In the previous version of Nextdoor, to fill out a crime and safety report, the user was directed to a blank entry field. It was similar to an email in both format and ease. The user filled it out, clicked “post” and was done.
Under the new interface, the user encounters numerous checkpoints that prevent posting about suspicious activities when the user focuses on the suspicious person’s race. Before
even posting, pop-ups come up cautioning the user to be careful about posting based on an individual’s race. Clicking on the popup takes the user to a section with eight entry fields to choose from, including hair, age, clothing, sex and race. If the user fills out the race box, at least two other sections must also be completed before they can proceed.
These added steps create, in tech speak, “friction.” And in the tech world, “friction” is not a good thing.
Despite heated internal debate, Tolia intentionally decided to create friction on the site. “It’s highly unusual for a social network to say: ‘If you don’t do this, you cannot post.’ Highly unusual. I mean, think about Twitter or Facebook or Snapchat. There’s no friction at all in the process of posting.”
So far, the new interface is working. A blind study showed that racial profiling on Nextdoor is down 75 percent. However, Nextdoor has also seen a 50 percent increase in users abandoning their posts, many of them in the Crime & Safety section. This increase in abandonment was expected, said Tolia.
Yet it is a cost Tolia is willing to live with, as he strives to improve the already high reduction in racial profiling. “Our new [posting process] resulted in a 75 percent reduction of racial-profiling incidents on the site—we want it to be 100 percent,” he said.

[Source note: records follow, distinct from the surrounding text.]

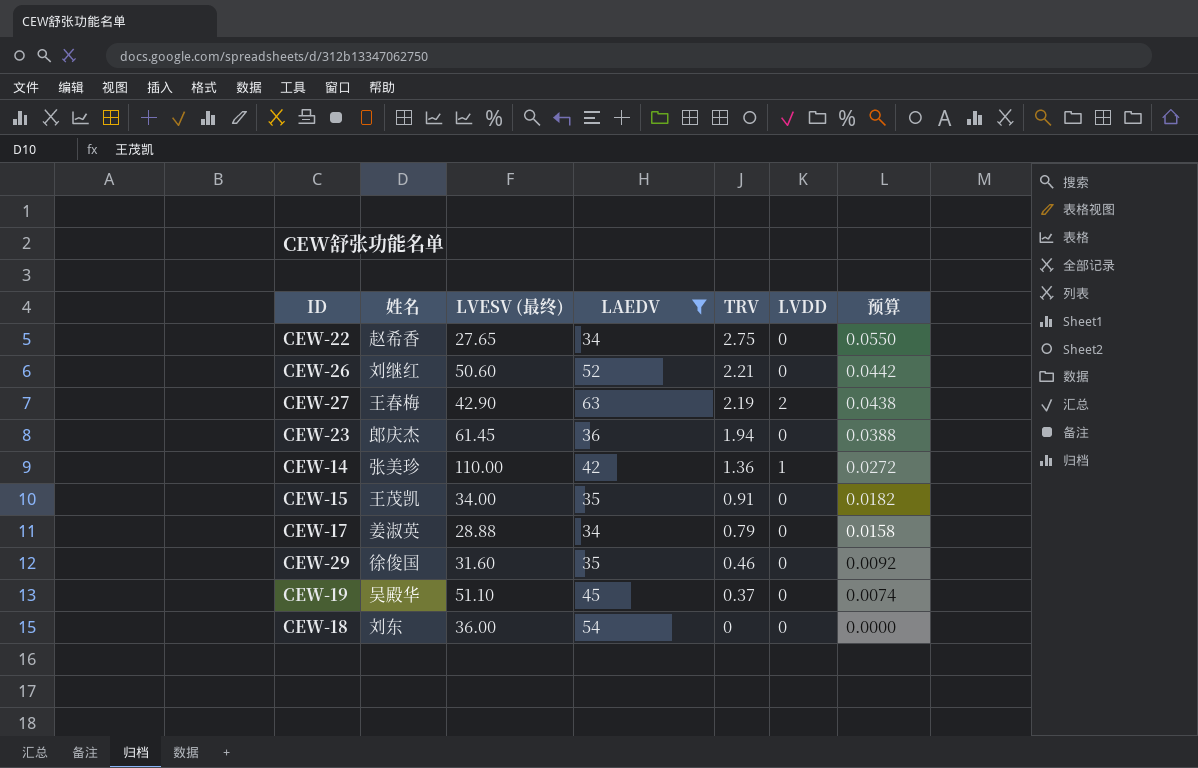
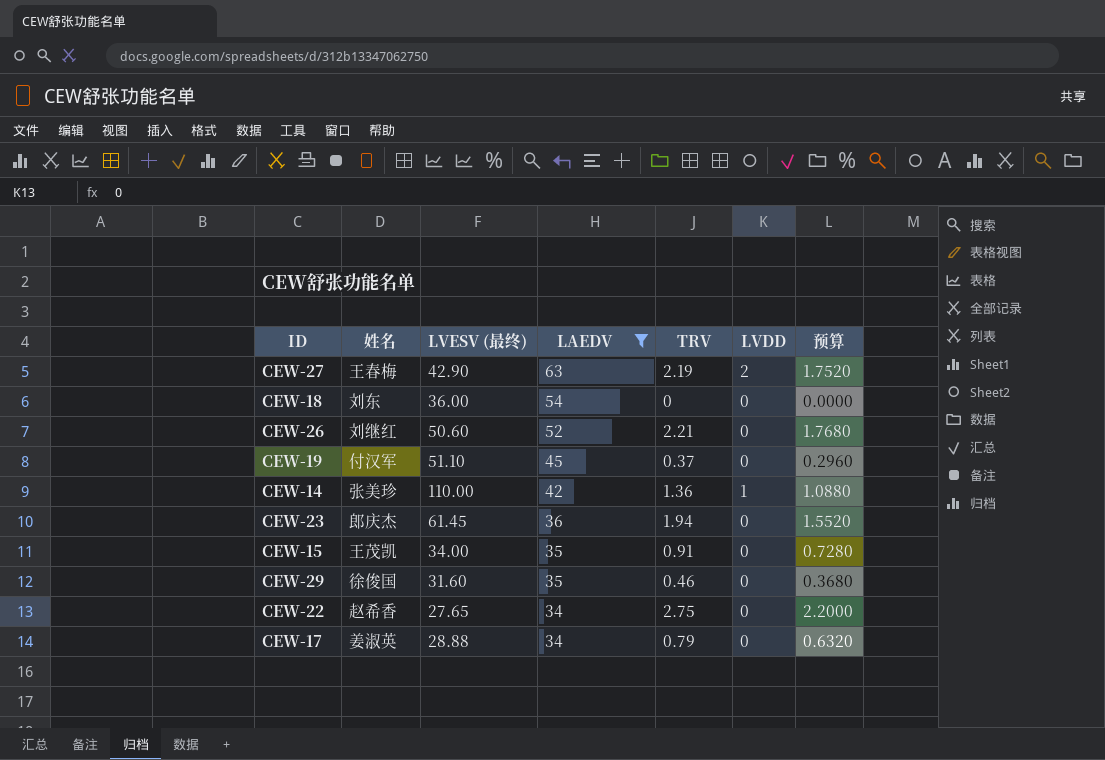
row order: TRV descending -> LAEDV descending
column 预算 | formula: [TRV] * 0.02 -> [TRV] * 0.8
CEW-19 | 姓名: 吴殿华 -> 付汉军

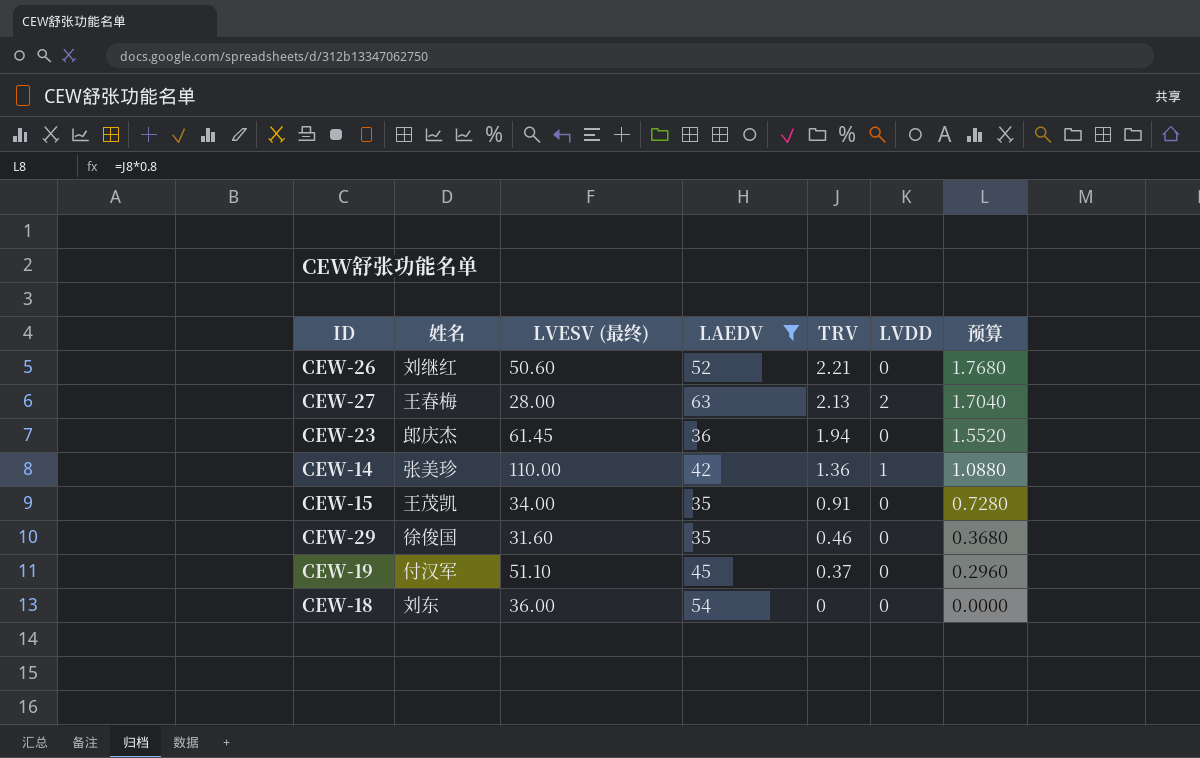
row order: LAEDV descending -> TRV descending
row CEW-22: 赵希香 | 27.65 | 34 | 2.75 | 0 | 2.2000 -> none
row CEW-17: 姜淑英 | 28.88 | 34 | 0.79 | 0 | 0.6320 -> none
CEW-27 | LVESV (最终): 42.90 -> 28.00
CEW-27 | TRV: 2.19 -> 2.13
CEW-27 | 预算: 1.7520 -> 1.7040

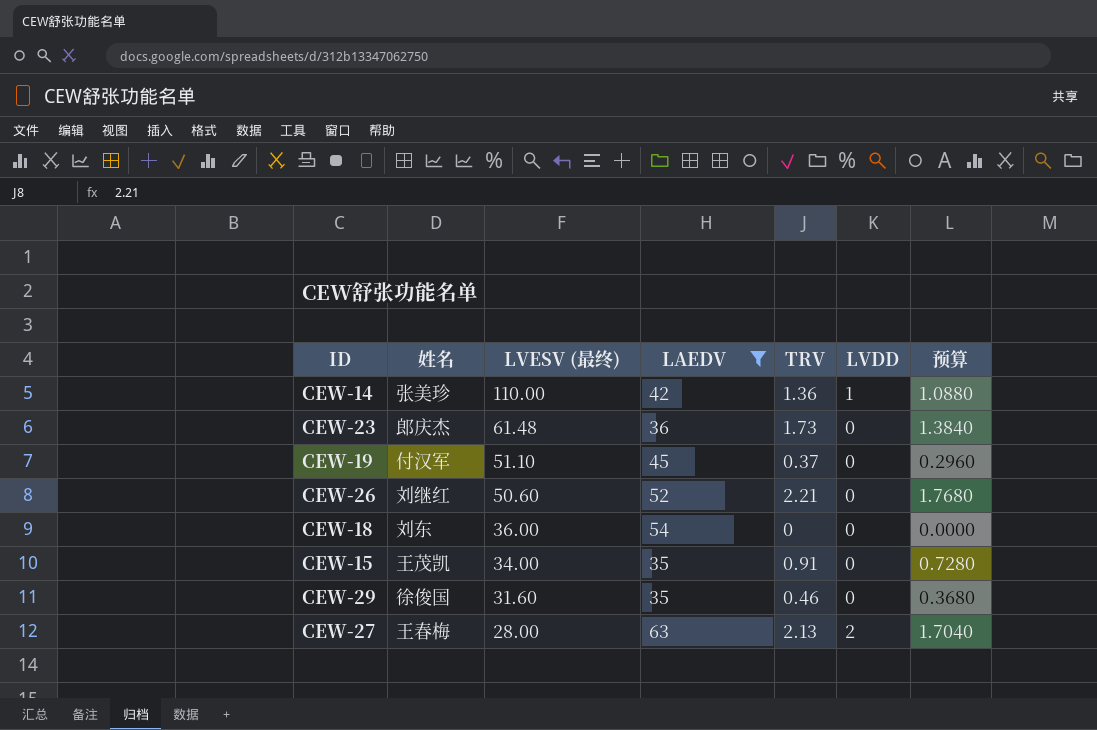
row order: TRV descending -> LVESV (最终) descending
CEW-23 | LVESV (最终): 61.45 -> 61.48
CEW-23 | TRV: 1.94 -> 1.73
CEW-23 | 预算: 1.5520 -> 1.3840

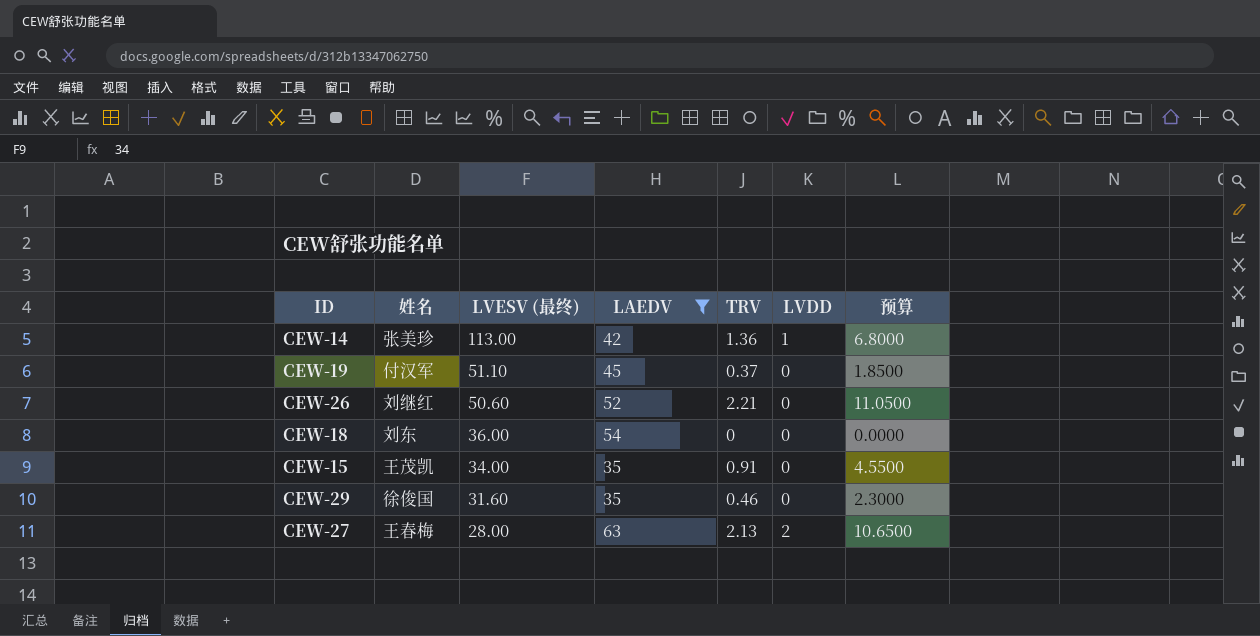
column 预算 | formula: [TRV] * 0.8 -> [TRV] * 5
row CEW-23: 郎庆杰 | 61.48 | 36 | 1.73 | 0 | 1.3840 -> none
CEW-14 | LVESV (最终): 110.00 -> 113.00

Although Tolia isn’t satisfied, others are celebrating the move, despite the added time it requires of users. “Anytime you’re filling out a form online and it admonishes you for not matching up with its own criteria, that’s a universal usability problem,” said Samuel Hulick, user experience expert. “But this was an admirable decision,” he continued. “The intention behind it seems to be a humanitarian one.”